CVE-2024-43805

jupyterlab is an extensible environment for interactive and reproducible
computing, based on the Jupyter Notebook Architecture. This vulnerability
depends on user interaction by opening a malicious notebook with Markdown
cells, or Markdown file using JupyterLab preview feature. A malicious user
can access any data that the attacked user has access to as well as perform
arbitrary requests acting as the attacked user.

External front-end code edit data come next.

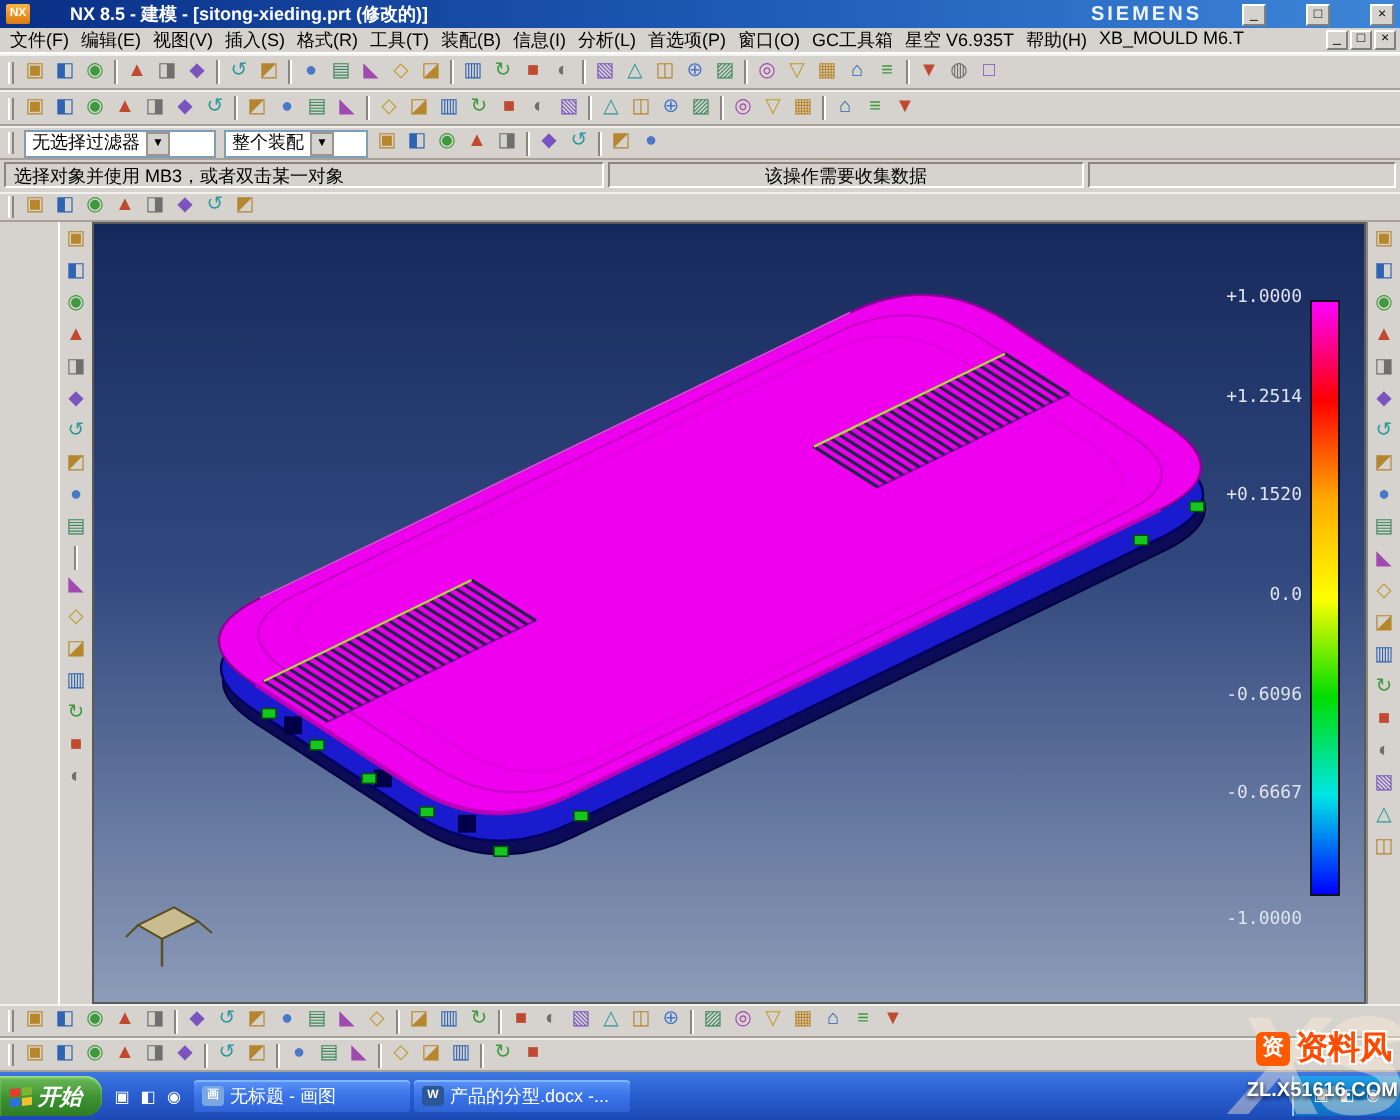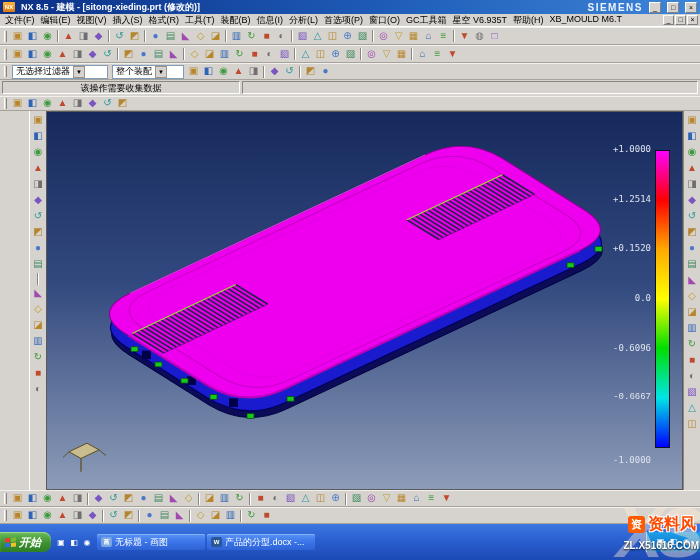"NX 8.5 - 建模 -" .titlebar { gap: 6px -> 20px }
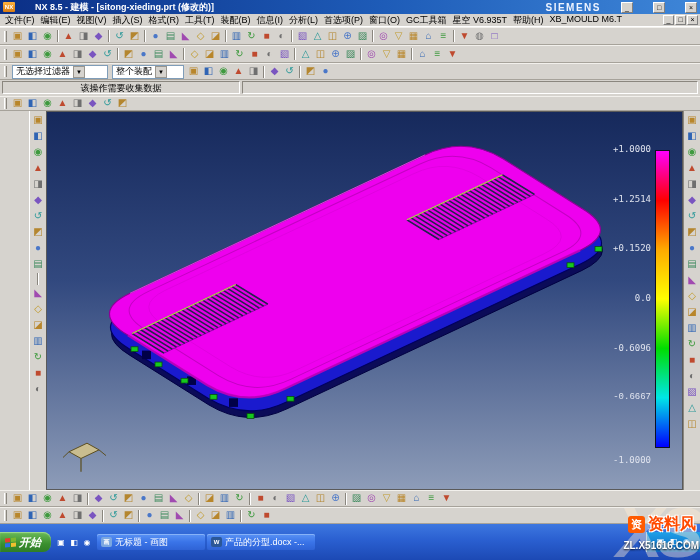"选择对象并使用 MB3，或者双击某一对象" div.inset { html: none -> <div>选择对象并使用 MB3，或者双击某一对象</div> }
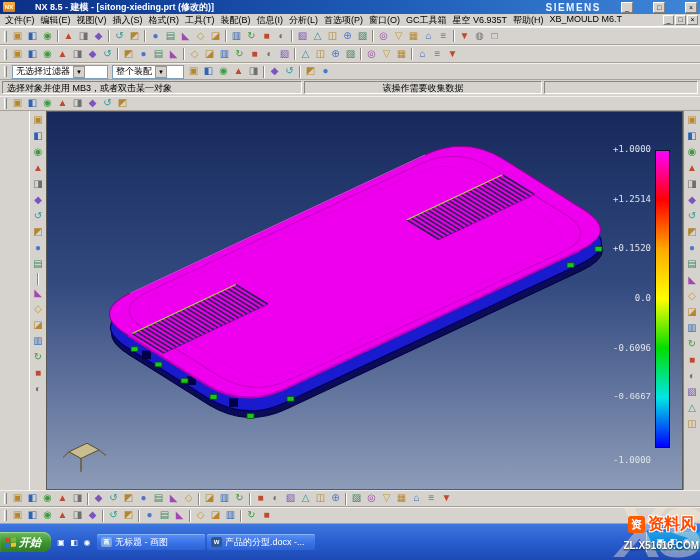"-0.6667" div.legend-label { font-family: Liberation Mono, monospace -> none }
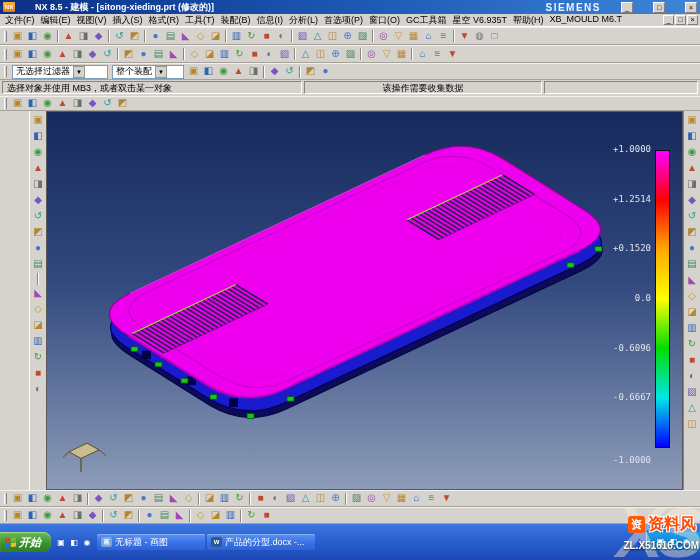"开始" .taskbar { height: 36px -> 24px }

JupyterLab v3.6.8, v4.2.5
and Jupyter Notebook v7.2.2 have been patched to resolve this issue. Users
are advised to upgrade. There is no workaround for the underlying DOM
Clobbering susceptibility. However, select plugins can be disabled on
deployments which cannot update in a timely fashion to minimise the risk.
These are: 1. @jupyterlab/mathjax-extension:plugin - users will loose
ability to preview mathematical equations. 2.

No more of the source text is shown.